GIVEN DATA:
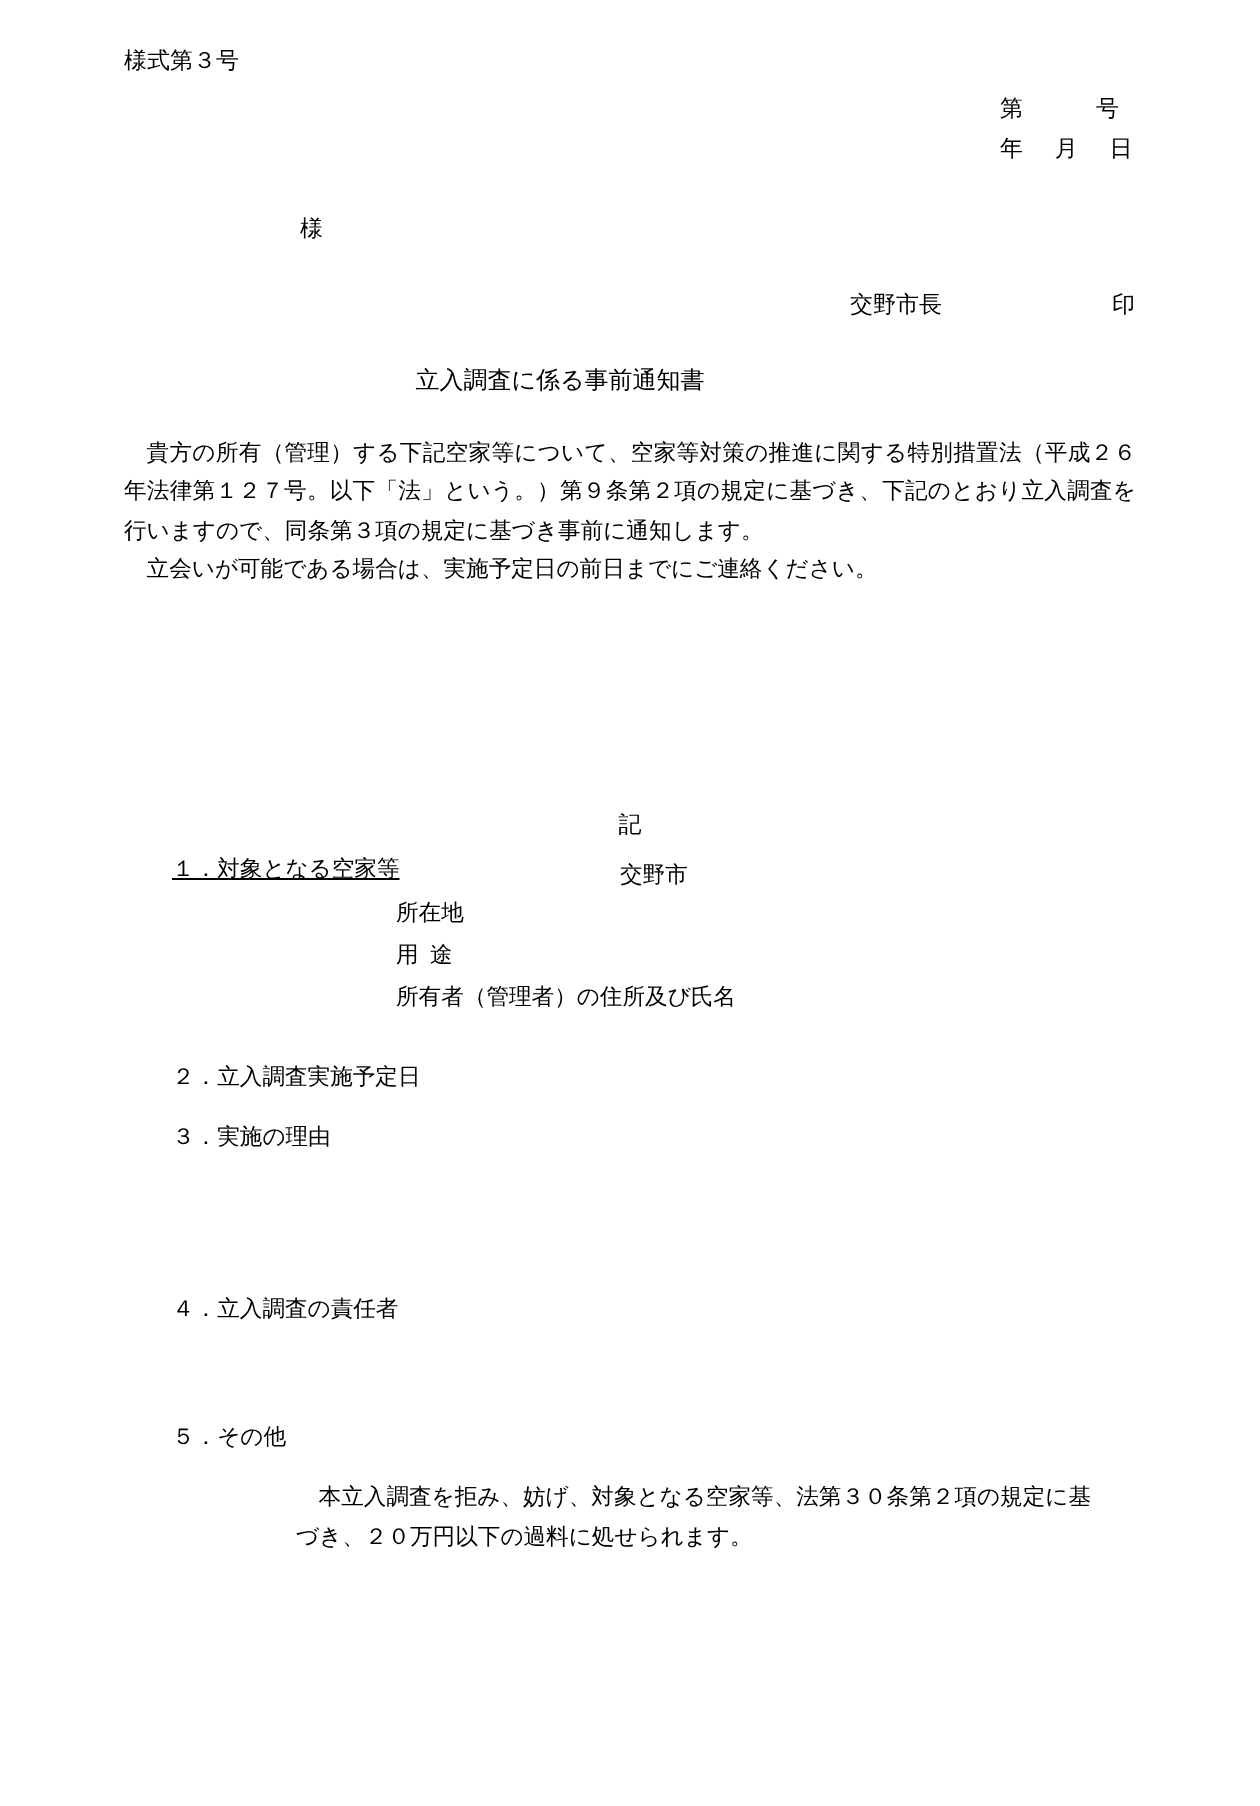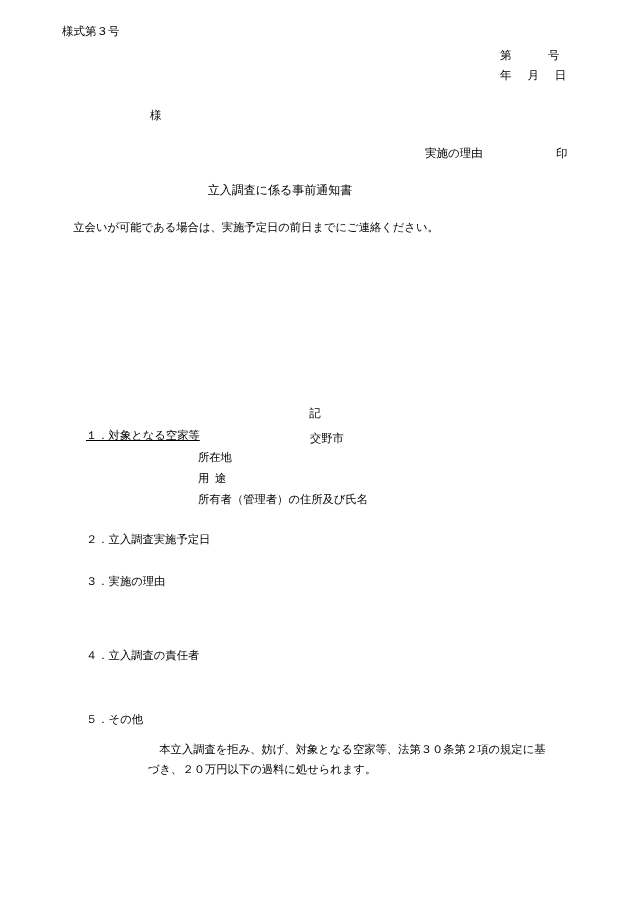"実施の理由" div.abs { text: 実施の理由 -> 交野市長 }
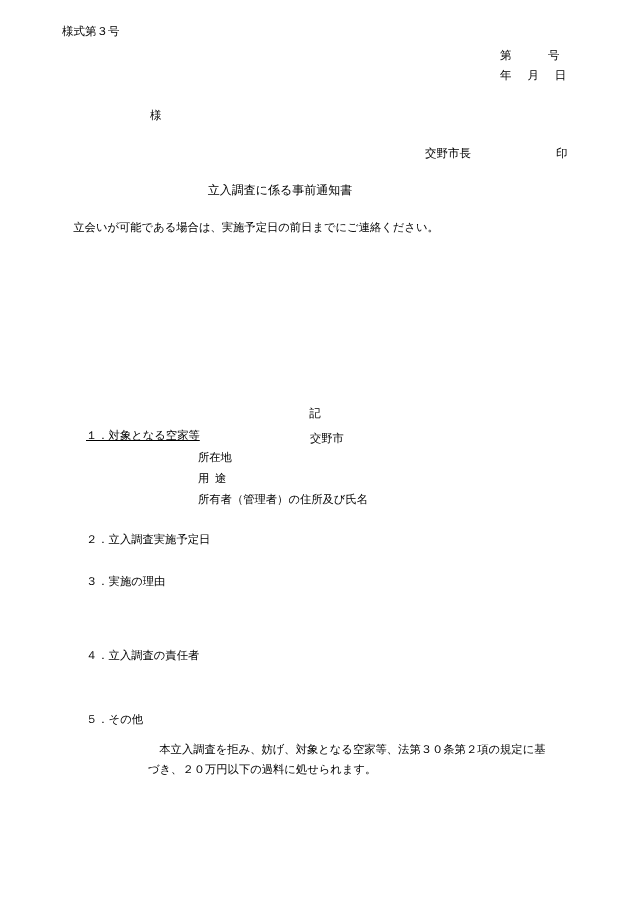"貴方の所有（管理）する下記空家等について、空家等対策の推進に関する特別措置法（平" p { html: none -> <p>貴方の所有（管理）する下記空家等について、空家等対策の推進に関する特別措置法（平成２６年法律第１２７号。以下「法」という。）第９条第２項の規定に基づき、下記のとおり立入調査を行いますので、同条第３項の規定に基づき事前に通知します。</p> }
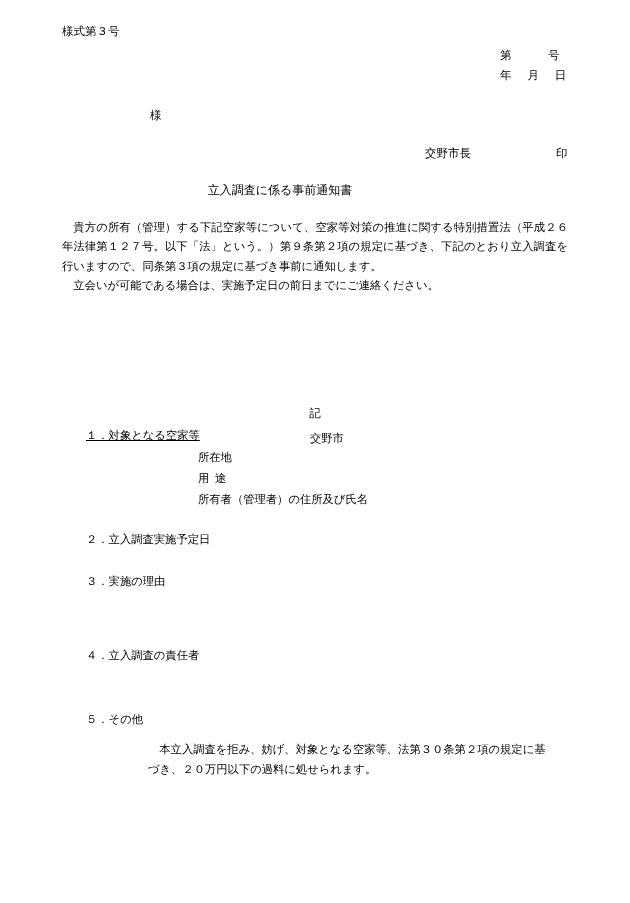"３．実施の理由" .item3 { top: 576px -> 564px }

* * *

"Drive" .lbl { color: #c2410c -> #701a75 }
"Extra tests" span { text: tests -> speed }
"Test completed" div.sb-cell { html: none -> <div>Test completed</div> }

EXERCISE: Give back exactly the lines above from the one with "text: 実施の理由 ->" through the one with "top: 576px ->", both included. Pictures don't belong in the copy.

SOLVED EXERCISE:
"実施の理由" div.abs { text: 実施の理由 -> 交野市長 }
"貴方の所有（管理）する下記空家等について、空家等対策の推進に関する特別措置法（平" p { html: none -> <p>貴方の所有（管理）する下記空家等について、空家等対策の推進に関する特別措置法（平成２６年法律第１２７号。以下「法」という。）第９条第２項の規定に基づき、下記のとおり立入調査を行いますので、同条第３項の規定に基づき事前に通知します。</p> }
"３．実施の理由" .item3 { top: 576px -> 564px }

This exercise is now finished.